24 Haziran 2016

L’attesa: Gelmeyen bir sevgiliyi beklemek

Maggie's Plan: New York’ta entel aşklar ve çekişmeler

BEKLEYİŞ                            X  X  X
(L’attesa)

Yönetmen: Piero Messina
Senaryo: Giacomo Bendotti, İlana Macchia, Andrea Paolo Massera, P. Messina
Görüntü: Francesco di Giacomo
Oyuncular: Juliette Binoche, Lou de Laage, Giorgio Colangeli, Domenico Diele, Antonio Folletto, Corinna Locastro

İtalyan filmi

 

   Yeni bir İtalyan yönetmenin ilk filmi. Kuşkusuz iddialı, özgün olmaya çalışan, erdemleri olan bir film. Ama kolay yutulmaz bir lokma olduğu da kesin. Hele genelgeçer seyirci kitlesi için…
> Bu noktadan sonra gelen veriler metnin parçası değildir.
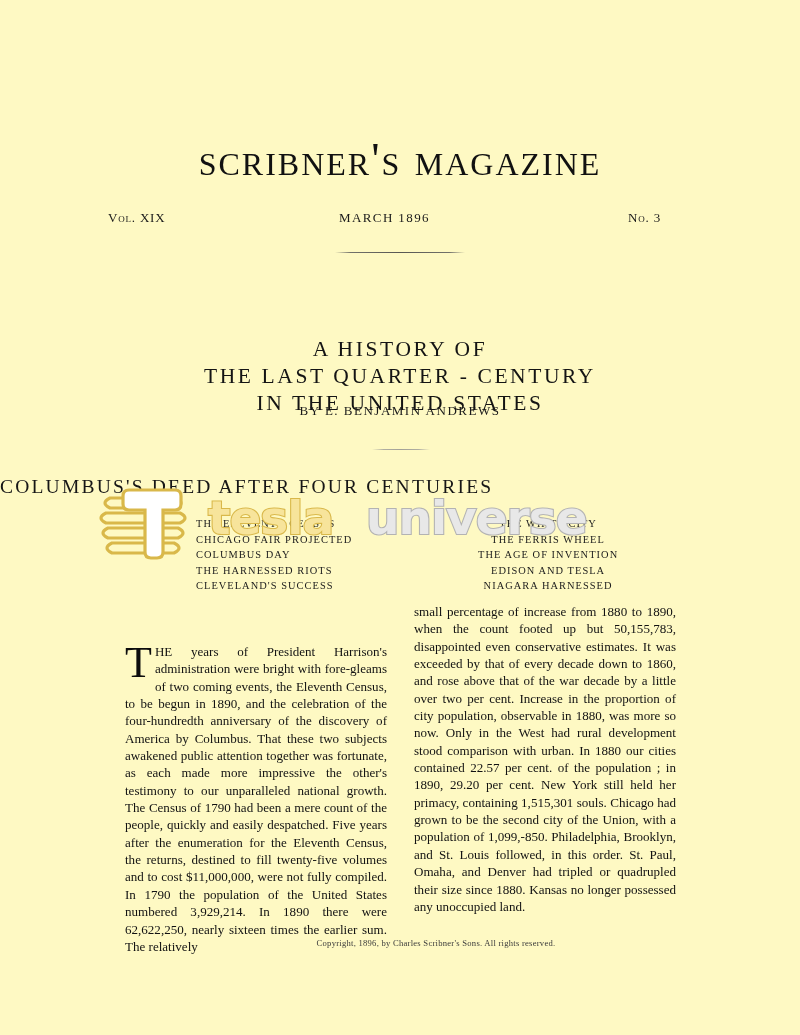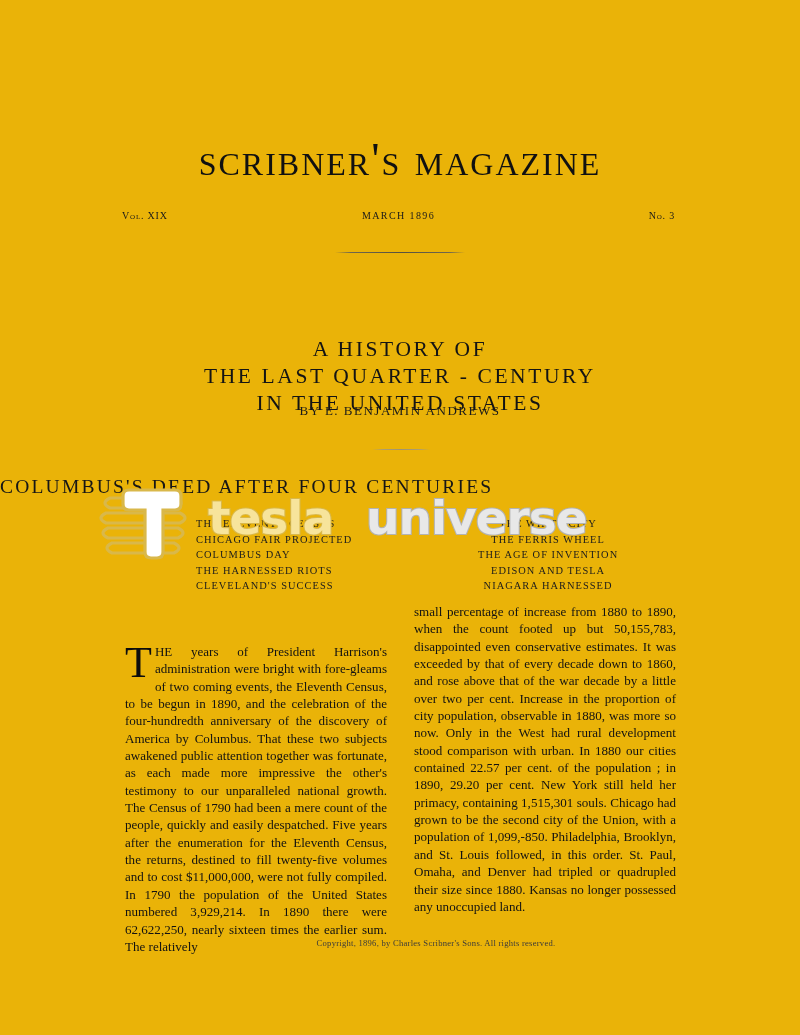--- a/index.html
+++ b/index.html
@@ -19,7 +19,7 @@
   .page {
     position: absolute;
     inset: 0;
-    background: #eab308;
+    background: #fef9c3;
   }
 
   

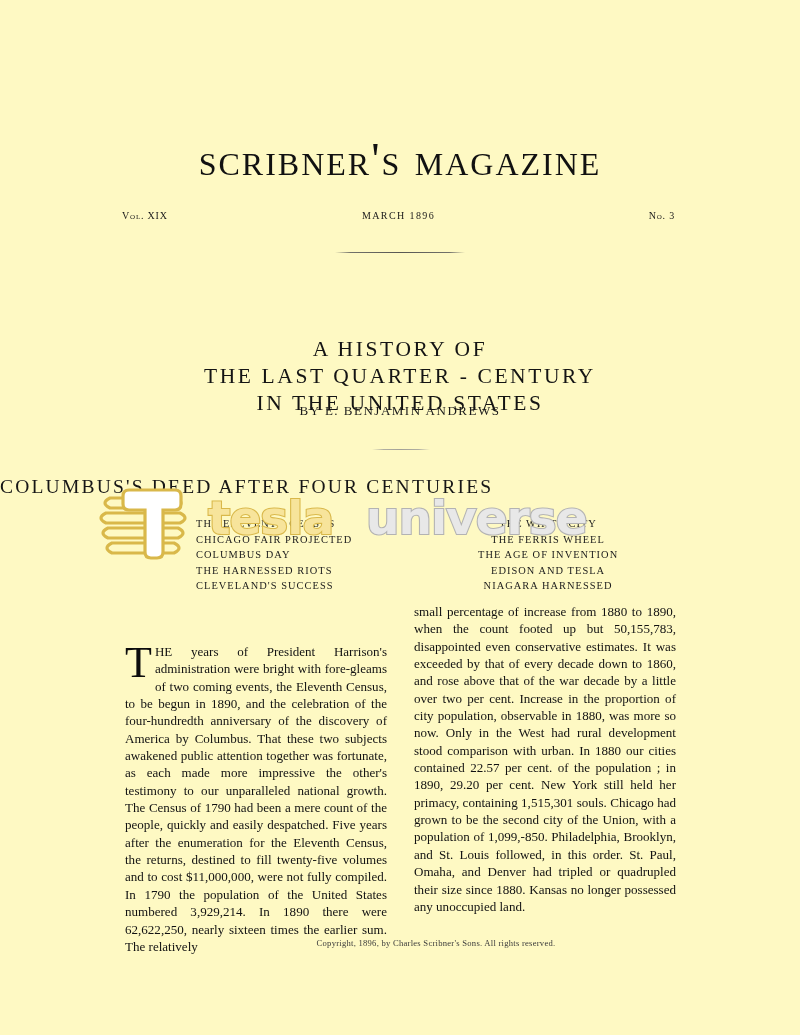--- a/index.html
+++ b/index.html
@@ -44,10 +44,10 @@
   .issue-line {
     position: absolute;
     top: 210px;
-    left: 122px;
+    left: 108px;
     width: 553px;
     height: 18px;
-    font-size: 10px;
+    font-size: 13px;
     color: #1a1a1a;
   }
   .issue-vol {

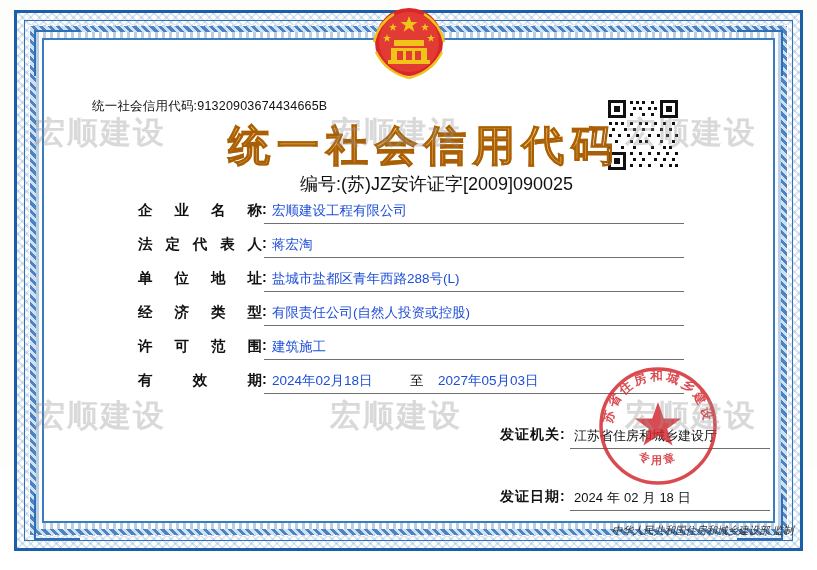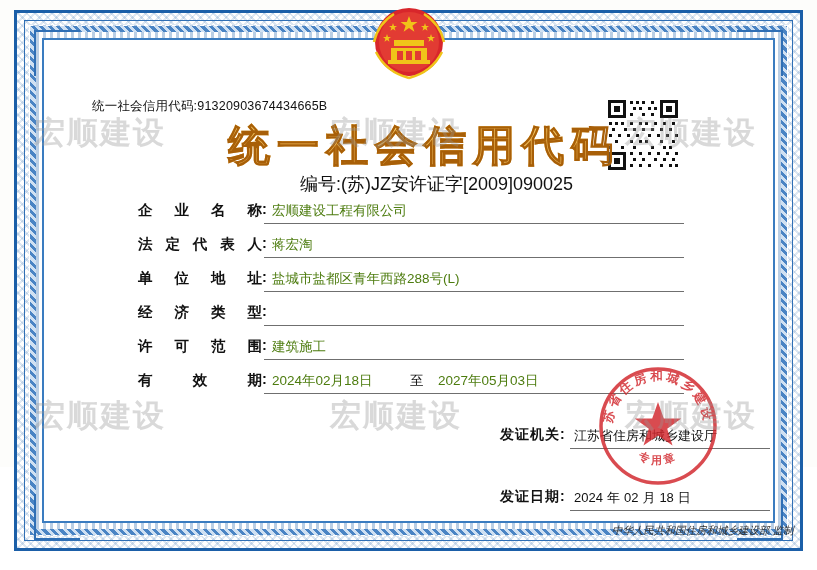--- a/index.html
+++ b/index.html
@@ -177,7 +177,7 @@
     position: absolute;
     left: 134px; top: 4px;
     font-size: 13.5px;
-    color: #4d7c0f;
+    color: #1d4ed8;
     white-space: nowrap;
   }
   .field-underline {

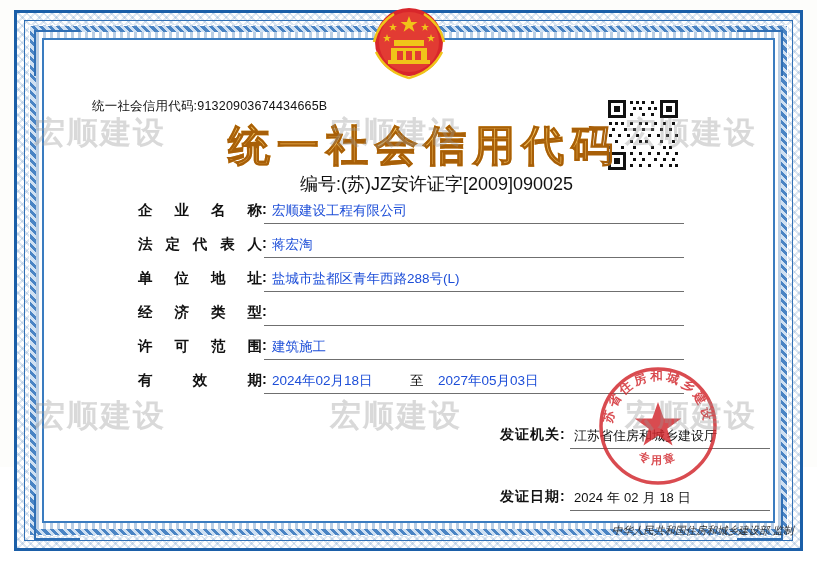--- a/index.html
+++ b/index.html
@@ -447,6 +447,7 @@
         <span>型</span>
       </div>
       <div class="field-colon">:</div>
+      <div class="field-value">有限责任公司(自然人投资或控股)</div>
       <div class="field-underline"></div>
     </div>
 

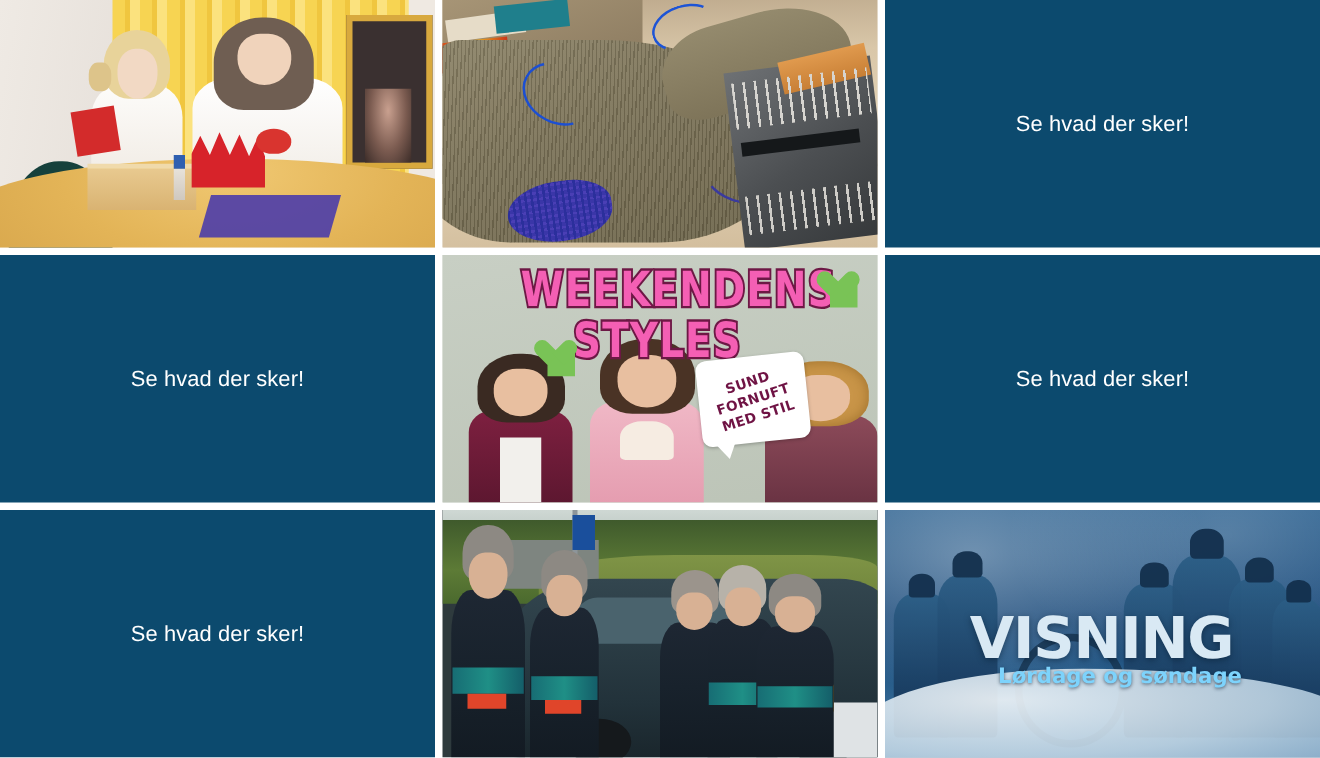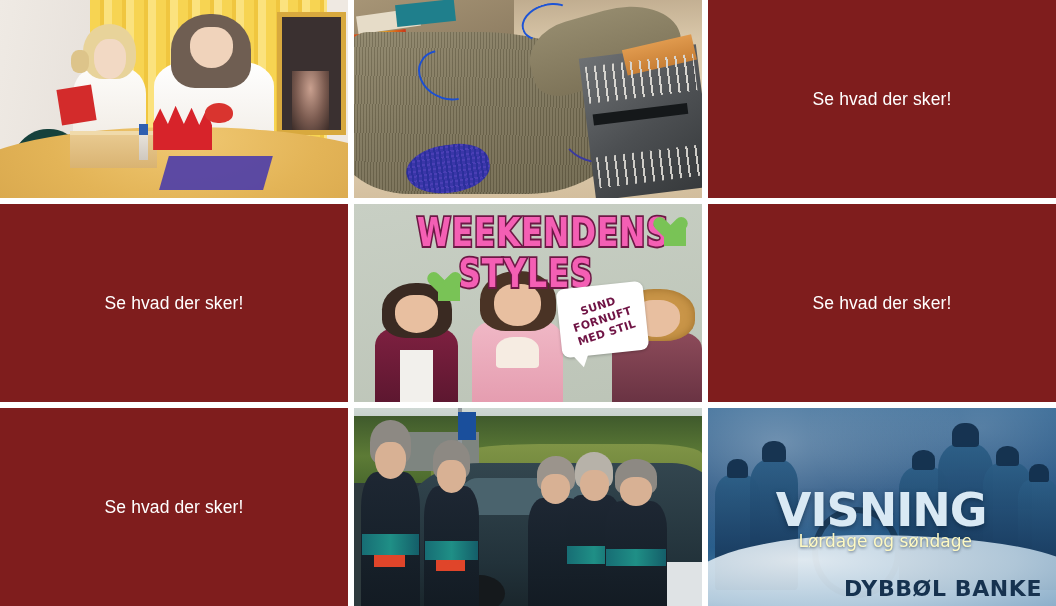--- a/index.html
+++ b/index.html
@@ -31,7 +31,7 @@
 
   
   .placeholder {
-    background: #7f1d1d;
+    background: #0c4a6e;
     display: flex;
     align-items: center;
     justify-content: center;

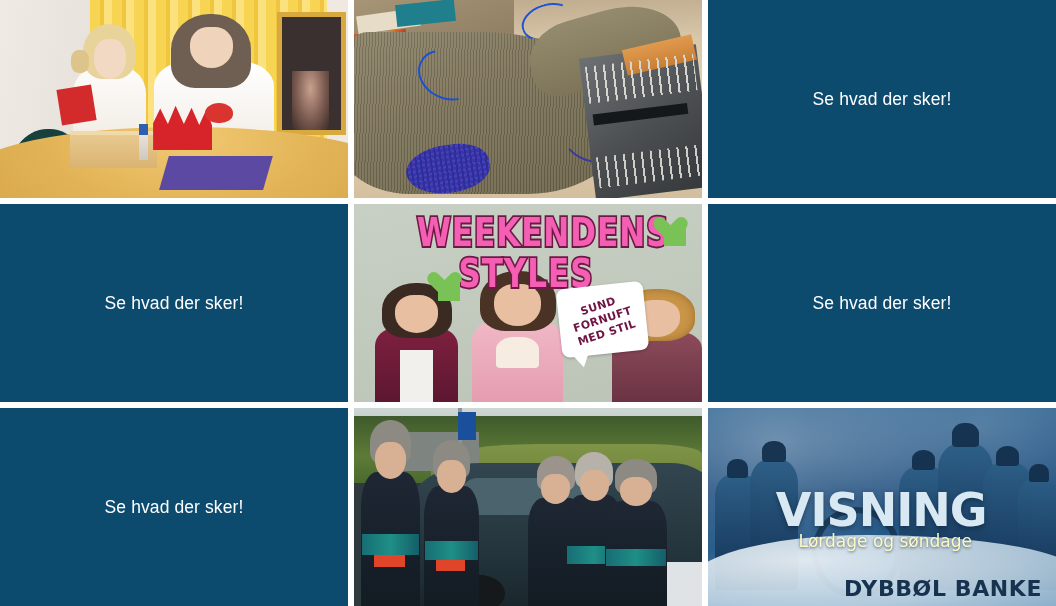--- a/index.html
+++ b/index.html
@@ -443,7 +443,7 @@
   .poster-line2 { left: 19.5%; top: 41%; }
   .poster-sub {
     position: absolute; left: 26%; top: 62%;
-    color: #fef9c3; font-weight: normal; font-size: 17px;
+    color: #7dd3fc; font-weight: bold; font-size: 17px;
     font-family: "DejaVu Sans", sans-serif;
     white-space: nowrap;
     text-shadow: 0 1px 3px rgba(5,25,45,.65);

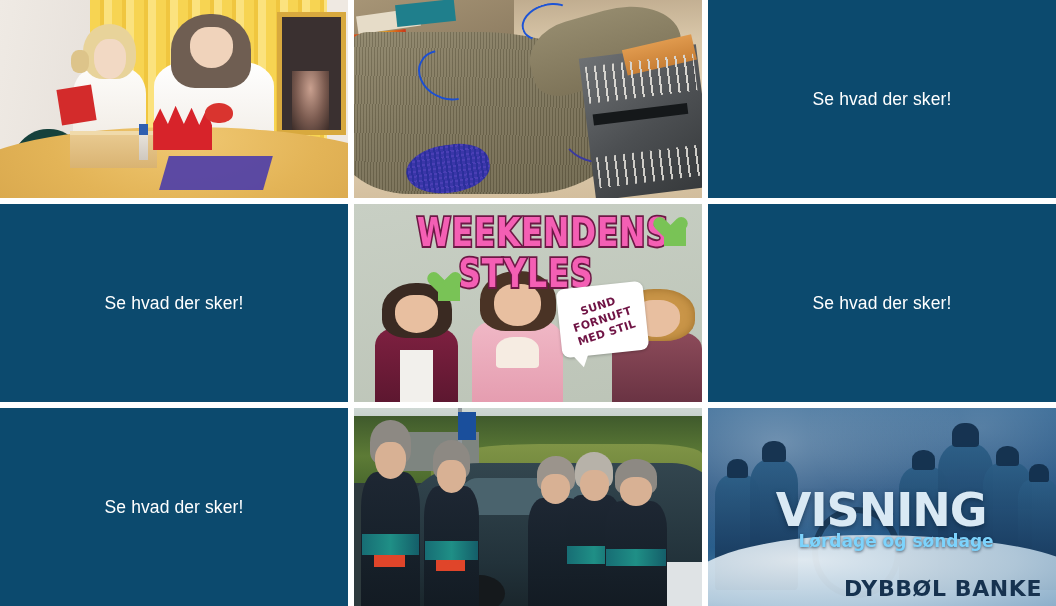--- a/index.html
+++ b/index.html
@@ -632,7 +632,6 @@
     <div class="poster-line2">VISNING</div>
     <div class="poster-sub">Lørdage og søndage</div>
     <div class="poster-logo">
-      <div class="poster-logo-bottom">DYBBØL BANKE</div>
     </div>
   </div>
   Sicilya adasında geçen film, bir cenazeyle açılıyor. Ve tam bir matem havasına girmiş, formunda bir Juliette Binoche’la…Filmin büyük ölçüde ona dayandığını ve sanatçının Anna rolünde bir tür ‘one woman show’a  soyunduğunu söyleyelim.

  Cenazenin kime ait olduğunu merak ediyor, ama öğrenemiyoruz. O sırada eve bir konuk geliyor. Sevgilisi Giuseppe’yi görmeye gelen Fransız kızı Jeanne… Giuseppe aslında Anna’nın oğludur. Uzaklarda bir yerdedir ve Jeanne’ın telefonlarına yanıt vermez.

   Onu beklerken, Jeanne ve Anna kaynaşırlar. Anna genç kıza ölen ağabeyi nedeniyle matemde olduğunu söyler. Ayrıldığı kocasından da söz eder.

    Ama yaşlı uşak Pietro’nun sessiz tanıklığı altında geçen tüm bu olaylar sırasında (ve filmin ilk bir saati içinde!) hiçkimse ortaya çıkmaz, hiçbir şey belirginleşmez. Ne ölen ağabey, ne gelmeyen oğul. Ne de başka bir aile bireyi. Onların yerine, iki bıçkın İtalyan delikanlısı, biraz ‘gay’ muhabbeti yapsalar da Jeanne’ın peşine düşerler. 

   Ancak bir saatten sonra –ve eğer oraya dek sabredebildiyseniz- film biraz ilginçleşmeye başlar. Gerçi bu tüm filme egemen olan matem duygusunu hafifletmez: bu kesin olarak bir aşk ve ölüm hikayesidir. Ve yoğun bir keder hissi, baş özelliğidir.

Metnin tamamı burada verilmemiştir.